Dr Clare Gerada’s comments in her recent interview contained a number of inaccuracies.
Improving care for patients is our number-one priority. Our proposed changes to the GP contract will make sure standards of care – and the health of our communities, in particular those patients with dementia and long-term conditions – continue to improve.
Patient care will not be ‘undermined’ if the changes are implemented, and removing the minimum practice income guarantee (MPIG) will not cause financial difficulties or lead practices to close. Income is generated by retaining patients – if a practice loses a patient to another practice, it will lose income regardless of whether the MPIG remains in place.
The challenge is for practices to provide the best services for patients so that they stay – two practices next door to each other with the same type and number of patients but getting huge variations in their funding is not the answer.

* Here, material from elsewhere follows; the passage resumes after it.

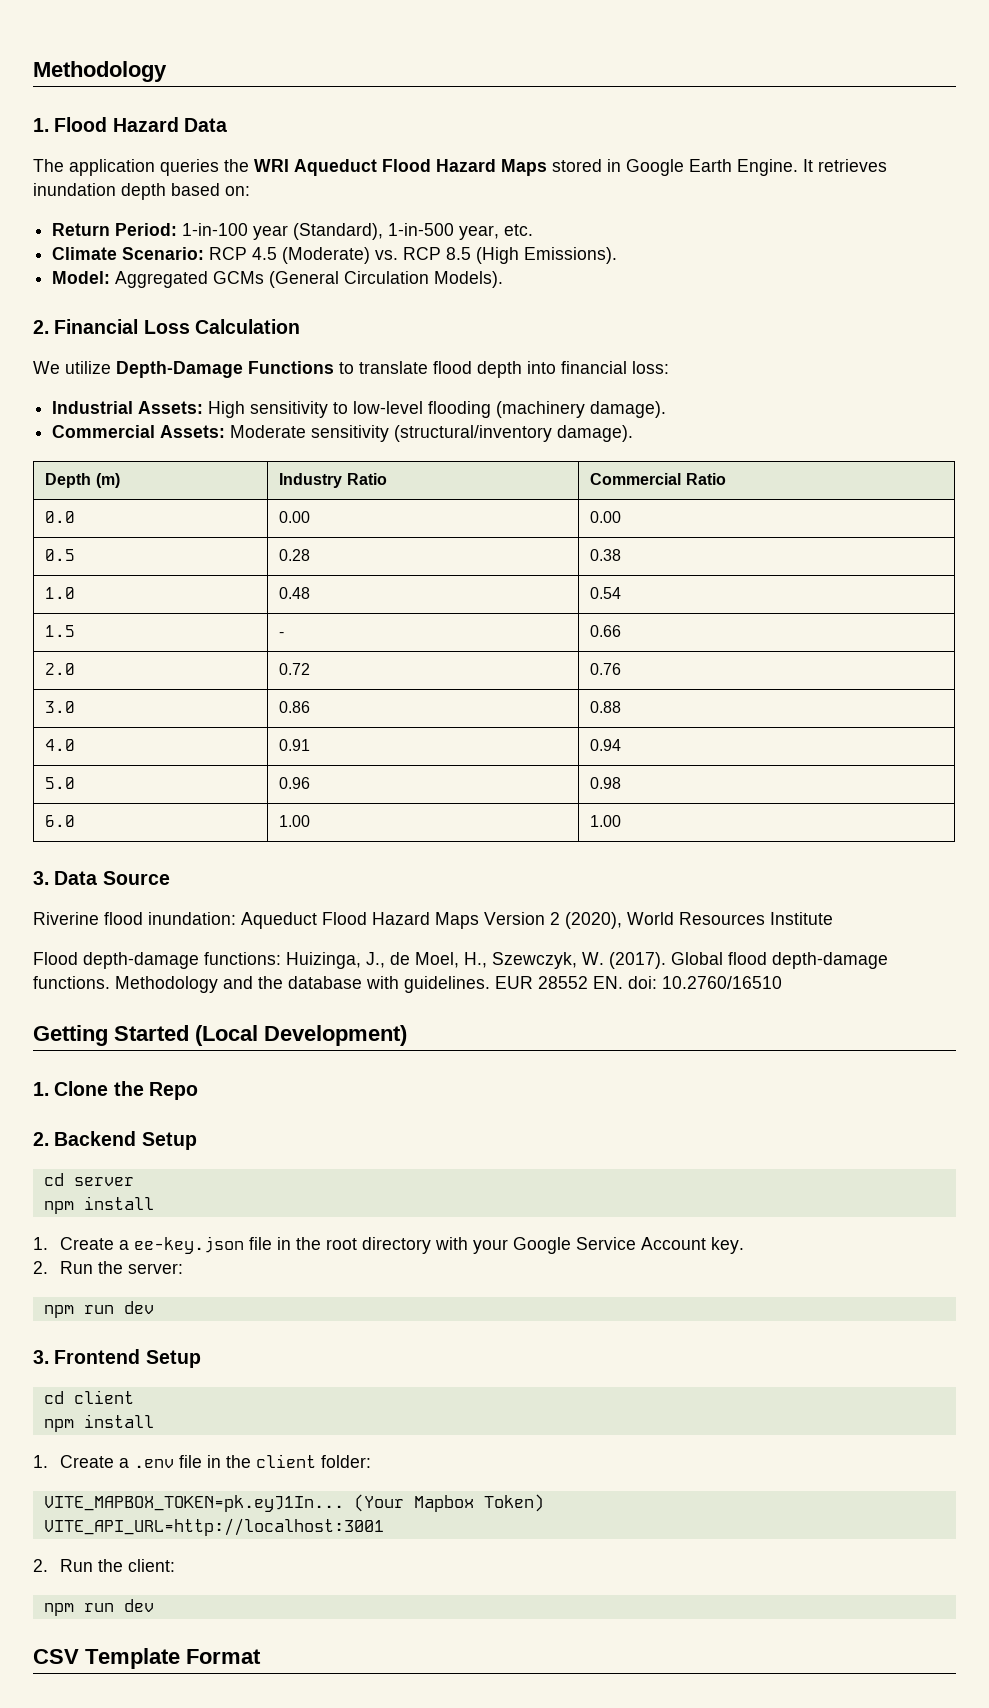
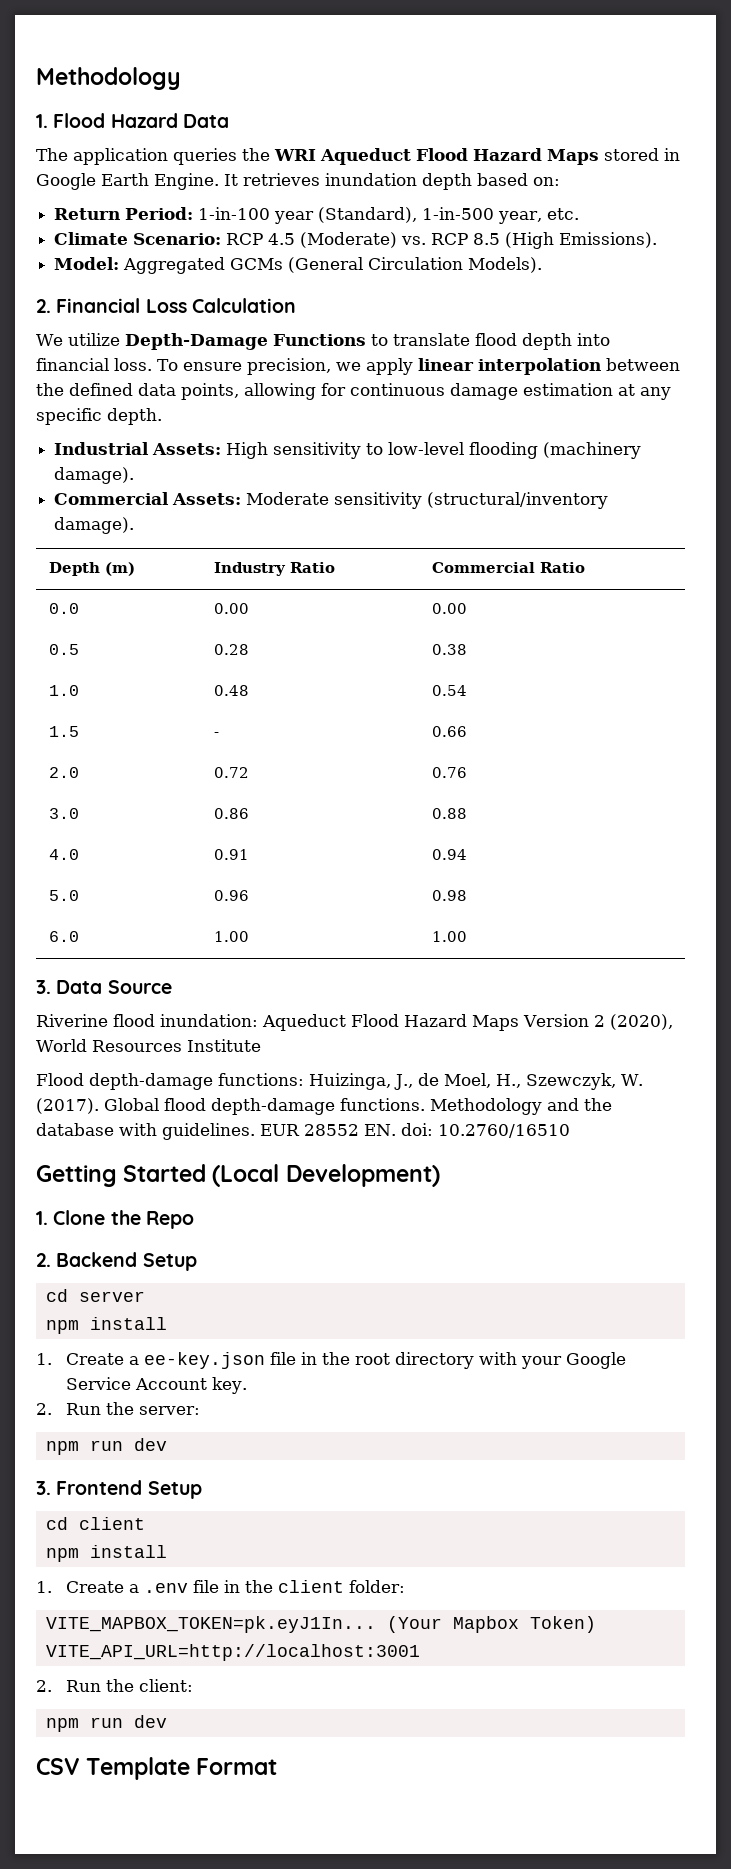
- We utilize Depth-Damage Functions to translate flood depth into financial loss:
+ We utilize Depth-Damage Functions to translate flood depth into financial loss. To ensure precision, we apply linear interpolation between the defined data points, allowing for continuous damage estimation at any specific depth.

We are committed to introducing a fairer system of funding for GP practices. Removing the MPIG will drive out inequality. This will occur over a number of years so that practices can plan and adjust to changes in income. The money freed up will not be lost from primary care – it will be redistributed between practices and shared more equally based on need.
The QOF does not dictate what GPs do – it is, and will remain, a voluntary scheme that rewards practices for the best care. However, we want to remove the bureaucratic indicators such as whether practices have basic organisational processes in place or keep records properly.